BEGIN

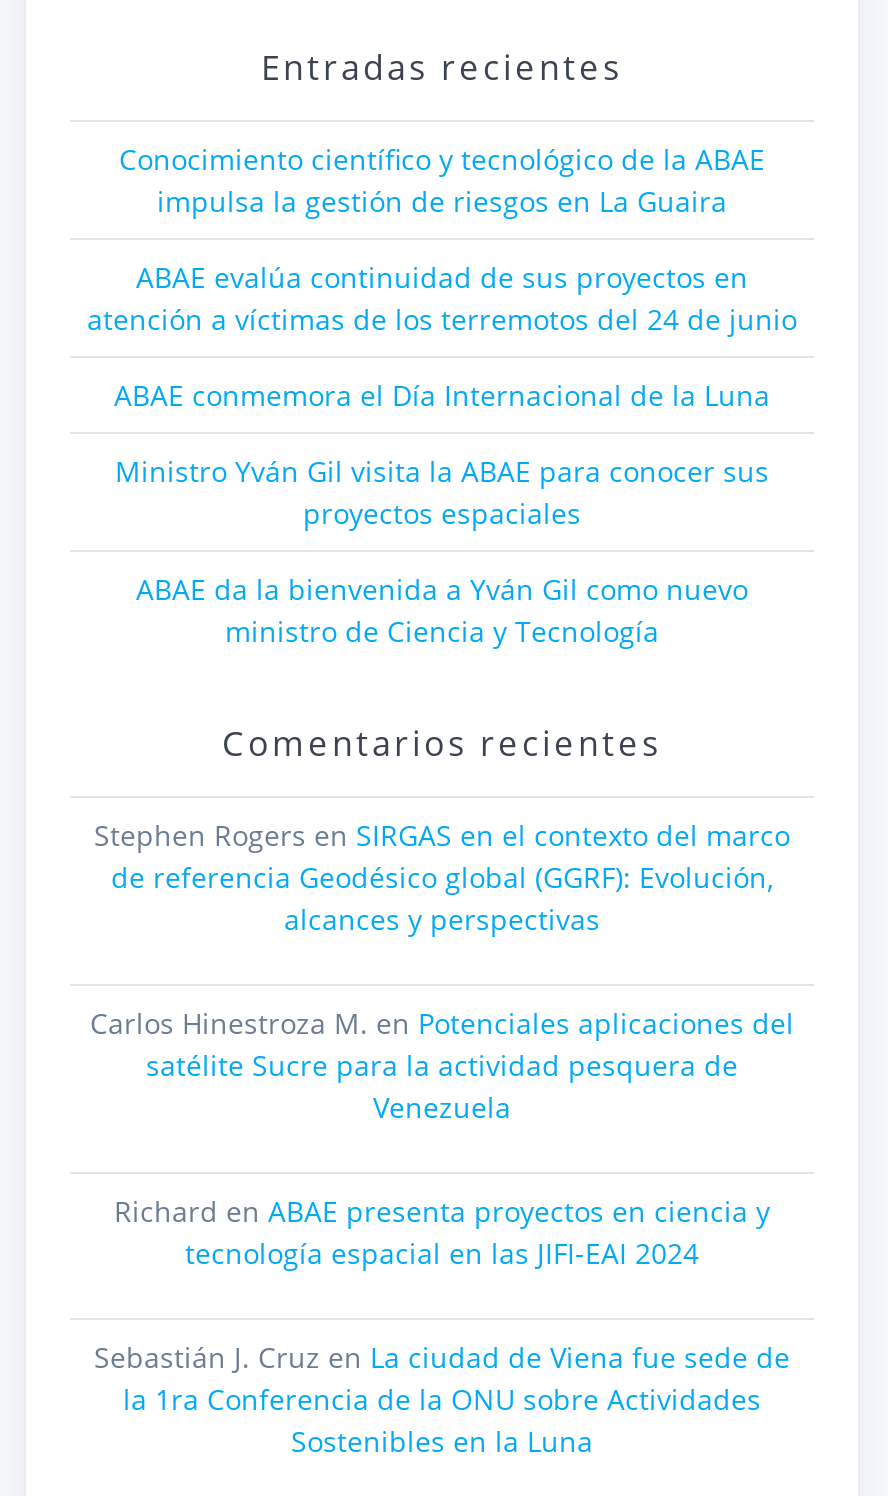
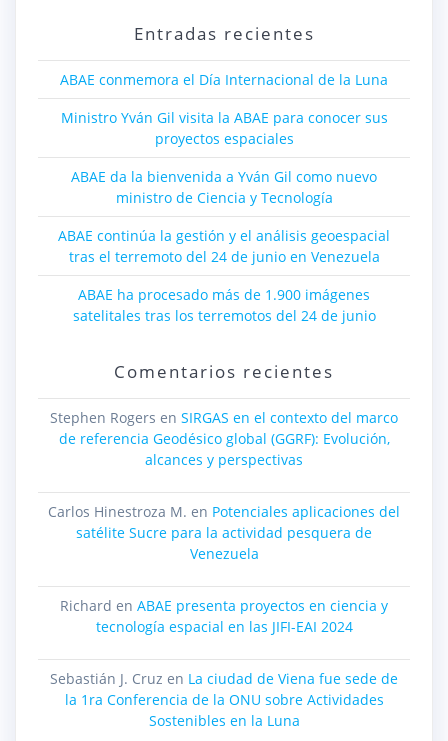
- Conocimiento científico y tecnológico de la ABAE
- impulsa la gestión de riesgos en La Guaira
- ABAE evalúa continuidad de sus proyectos en
- atención a víctimas de los terremotos del 24 de junio

moved up: ABAE conmemora el Día Internacional de la Luna | Ministro Yván Gil visita la ABAE para conocer sus | proyectos espaciales | ABAE da la bienvenida a Yván Gil como nuevo | ministro de Ciencia y Tecnología

+ ABAE continúa la gestión y el análisis geoespacial
+ tras el terremoto del 24 de junio en Venezuela
+ ABAE ha procesado más de 1.900 imágenes
+ satelitales tras los terremotos del 24 de junio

END

§ Exercise brief
From the line containing "el análisis geoespacial" to the final line above, output everything. Change nothing and add nothing.

§ Answer space
+ ABAE continúa la gestión y el análisis geoespacial
+ tras el terremoto del 24 de junio en Venezuela
+ ABAE ha procesado más de 1.900 imágenes
+ satelitales tras los terremotos del 24 de junio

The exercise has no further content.